The mandate was transformation, not incremental improvement. That meant making hard decisions about which investments to protect, which systems to replace, which vendor relationships to restructure, and how to build a technology organisation capable of sustaining change beyond the initial programme.
The scale
Operating at national scale means the tolerance for error in technology architecture decisions is close to zero. When infrastructure underpins services used by millions of people, delivery risk has real consequences, not just commercial ones. This creates a different kind of engineering discipline: one that values predictability, auditability, and resilience as primary constraints, not afterthoughts.

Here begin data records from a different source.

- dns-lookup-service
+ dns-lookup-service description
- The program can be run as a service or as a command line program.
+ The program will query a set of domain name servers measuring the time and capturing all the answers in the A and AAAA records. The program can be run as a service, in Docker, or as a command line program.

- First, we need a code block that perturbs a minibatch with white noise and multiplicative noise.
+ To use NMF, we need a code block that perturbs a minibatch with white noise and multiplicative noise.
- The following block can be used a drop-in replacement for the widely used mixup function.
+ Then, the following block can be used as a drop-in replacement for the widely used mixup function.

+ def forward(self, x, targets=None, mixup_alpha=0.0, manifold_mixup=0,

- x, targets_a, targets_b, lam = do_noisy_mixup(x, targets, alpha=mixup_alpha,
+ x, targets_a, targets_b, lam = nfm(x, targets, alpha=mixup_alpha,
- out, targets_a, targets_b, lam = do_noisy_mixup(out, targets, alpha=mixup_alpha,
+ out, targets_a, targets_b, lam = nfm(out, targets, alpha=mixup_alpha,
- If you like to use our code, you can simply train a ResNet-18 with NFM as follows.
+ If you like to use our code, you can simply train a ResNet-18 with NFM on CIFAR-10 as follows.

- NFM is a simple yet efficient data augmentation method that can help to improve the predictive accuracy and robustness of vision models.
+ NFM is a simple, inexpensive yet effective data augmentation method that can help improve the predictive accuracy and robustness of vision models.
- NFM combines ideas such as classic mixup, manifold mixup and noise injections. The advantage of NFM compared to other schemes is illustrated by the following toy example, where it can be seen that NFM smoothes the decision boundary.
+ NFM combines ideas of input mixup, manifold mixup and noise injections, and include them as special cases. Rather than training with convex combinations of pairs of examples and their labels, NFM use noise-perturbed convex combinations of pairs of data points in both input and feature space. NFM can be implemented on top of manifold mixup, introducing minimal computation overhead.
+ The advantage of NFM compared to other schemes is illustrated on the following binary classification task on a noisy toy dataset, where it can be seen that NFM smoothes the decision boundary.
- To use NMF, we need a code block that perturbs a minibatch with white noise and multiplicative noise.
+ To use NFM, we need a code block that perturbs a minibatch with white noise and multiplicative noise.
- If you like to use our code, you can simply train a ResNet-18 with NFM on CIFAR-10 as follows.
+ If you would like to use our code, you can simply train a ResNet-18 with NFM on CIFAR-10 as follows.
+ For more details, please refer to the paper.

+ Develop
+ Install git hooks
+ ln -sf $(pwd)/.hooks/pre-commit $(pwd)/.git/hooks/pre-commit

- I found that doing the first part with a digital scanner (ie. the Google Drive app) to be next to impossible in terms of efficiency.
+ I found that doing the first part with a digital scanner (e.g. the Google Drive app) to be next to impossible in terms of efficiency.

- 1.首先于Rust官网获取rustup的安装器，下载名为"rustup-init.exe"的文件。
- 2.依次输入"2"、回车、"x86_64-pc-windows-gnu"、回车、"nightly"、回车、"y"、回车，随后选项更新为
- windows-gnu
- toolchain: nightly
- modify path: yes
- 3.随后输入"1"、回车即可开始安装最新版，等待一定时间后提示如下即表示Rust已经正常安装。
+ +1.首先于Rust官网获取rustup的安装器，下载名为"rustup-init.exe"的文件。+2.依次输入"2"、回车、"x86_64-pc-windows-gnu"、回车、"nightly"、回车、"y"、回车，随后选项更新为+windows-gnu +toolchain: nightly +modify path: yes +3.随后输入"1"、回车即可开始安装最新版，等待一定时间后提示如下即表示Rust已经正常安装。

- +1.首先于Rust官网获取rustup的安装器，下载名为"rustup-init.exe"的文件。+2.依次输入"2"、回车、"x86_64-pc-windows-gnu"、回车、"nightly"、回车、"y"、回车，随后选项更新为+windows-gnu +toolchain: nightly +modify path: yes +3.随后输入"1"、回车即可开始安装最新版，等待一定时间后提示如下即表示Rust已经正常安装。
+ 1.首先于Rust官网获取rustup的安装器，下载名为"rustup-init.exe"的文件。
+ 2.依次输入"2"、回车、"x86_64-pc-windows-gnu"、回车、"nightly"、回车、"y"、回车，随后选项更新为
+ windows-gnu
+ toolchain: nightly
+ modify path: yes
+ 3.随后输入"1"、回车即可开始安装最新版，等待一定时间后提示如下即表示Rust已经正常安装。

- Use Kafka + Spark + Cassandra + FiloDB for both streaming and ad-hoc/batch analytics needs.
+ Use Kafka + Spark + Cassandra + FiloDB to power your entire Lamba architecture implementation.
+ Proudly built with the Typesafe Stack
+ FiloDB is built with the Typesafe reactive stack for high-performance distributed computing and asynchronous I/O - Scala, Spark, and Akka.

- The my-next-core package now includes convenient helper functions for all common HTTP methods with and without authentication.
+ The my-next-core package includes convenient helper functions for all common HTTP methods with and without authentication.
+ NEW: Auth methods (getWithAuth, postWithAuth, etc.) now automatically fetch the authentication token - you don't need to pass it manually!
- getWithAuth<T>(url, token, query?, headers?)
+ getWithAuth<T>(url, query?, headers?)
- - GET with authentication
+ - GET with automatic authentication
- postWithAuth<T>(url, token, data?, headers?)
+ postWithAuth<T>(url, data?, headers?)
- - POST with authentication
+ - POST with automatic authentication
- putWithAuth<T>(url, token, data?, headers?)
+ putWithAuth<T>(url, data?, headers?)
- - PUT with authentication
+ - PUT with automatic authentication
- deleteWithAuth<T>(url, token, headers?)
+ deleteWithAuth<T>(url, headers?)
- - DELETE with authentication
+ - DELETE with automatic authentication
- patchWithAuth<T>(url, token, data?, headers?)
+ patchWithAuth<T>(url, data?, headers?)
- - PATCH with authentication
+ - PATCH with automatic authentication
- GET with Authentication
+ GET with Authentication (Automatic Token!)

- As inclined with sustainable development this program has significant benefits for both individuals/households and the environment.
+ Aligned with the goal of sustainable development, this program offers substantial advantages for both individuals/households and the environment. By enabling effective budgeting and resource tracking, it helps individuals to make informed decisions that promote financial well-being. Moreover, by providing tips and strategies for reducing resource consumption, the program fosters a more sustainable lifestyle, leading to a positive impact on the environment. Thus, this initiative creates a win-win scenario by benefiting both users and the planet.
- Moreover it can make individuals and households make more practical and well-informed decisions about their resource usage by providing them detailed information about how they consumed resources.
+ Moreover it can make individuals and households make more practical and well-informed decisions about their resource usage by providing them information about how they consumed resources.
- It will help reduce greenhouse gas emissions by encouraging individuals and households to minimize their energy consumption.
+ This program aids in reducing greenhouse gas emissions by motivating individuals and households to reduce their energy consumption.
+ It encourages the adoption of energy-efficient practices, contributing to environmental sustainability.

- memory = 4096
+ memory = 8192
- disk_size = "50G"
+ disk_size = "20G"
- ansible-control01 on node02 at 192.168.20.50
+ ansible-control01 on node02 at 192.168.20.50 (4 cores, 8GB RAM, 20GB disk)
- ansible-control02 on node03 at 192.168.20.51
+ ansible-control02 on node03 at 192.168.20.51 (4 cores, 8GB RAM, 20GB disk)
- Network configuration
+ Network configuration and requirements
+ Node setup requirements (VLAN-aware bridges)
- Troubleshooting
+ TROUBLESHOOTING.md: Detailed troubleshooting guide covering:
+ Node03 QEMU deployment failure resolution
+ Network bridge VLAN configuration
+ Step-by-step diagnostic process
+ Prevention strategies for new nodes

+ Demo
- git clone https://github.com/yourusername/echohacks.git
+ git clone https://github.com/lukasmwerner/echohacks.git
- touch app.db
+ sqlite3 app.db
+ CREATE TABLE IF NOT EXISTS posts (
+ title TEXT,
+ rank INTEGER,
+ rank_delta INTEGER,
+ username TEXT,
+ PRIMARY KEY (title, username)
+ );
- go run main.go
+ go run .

It also means working within governance structures that most technology leaders, and most consultants, have never encountered. Procurement rules, regulatory obligations, clinical safety considerations, data governance requirements that extend across dozens of integrated systems and thousands of endpoints. Building something that works in this environment requires a different kind of architecture thinking.
What was delivered
The technology transformation programme delivered £28M+ in annual savings through a combination of:
- Infrastructure rationalisation: consolidating a fragmented estate onto modern, maintainable platforms
- Vendor contract restructuring: renegotiating and, where appropriate, exiting commercial arrangements that weren't delivering value
- Process automation: identifying high-volume administrative workflows amenable to automation and building systems to support them
- Data architecture modernisation: addressing the fragmentation that was preventing analytical capability and evidence-based management
Beyond the financial outcome, the programme established a technology capability (people, processes, and infrastructure) capable of sustaining delivery without dependency on external consultancy.
Alongside the transformation programme, I served as Technical Lead for the Welsh Government Commission for AI in Health & Social Care, creating the national AI adoption strategy for healthcare in Wales.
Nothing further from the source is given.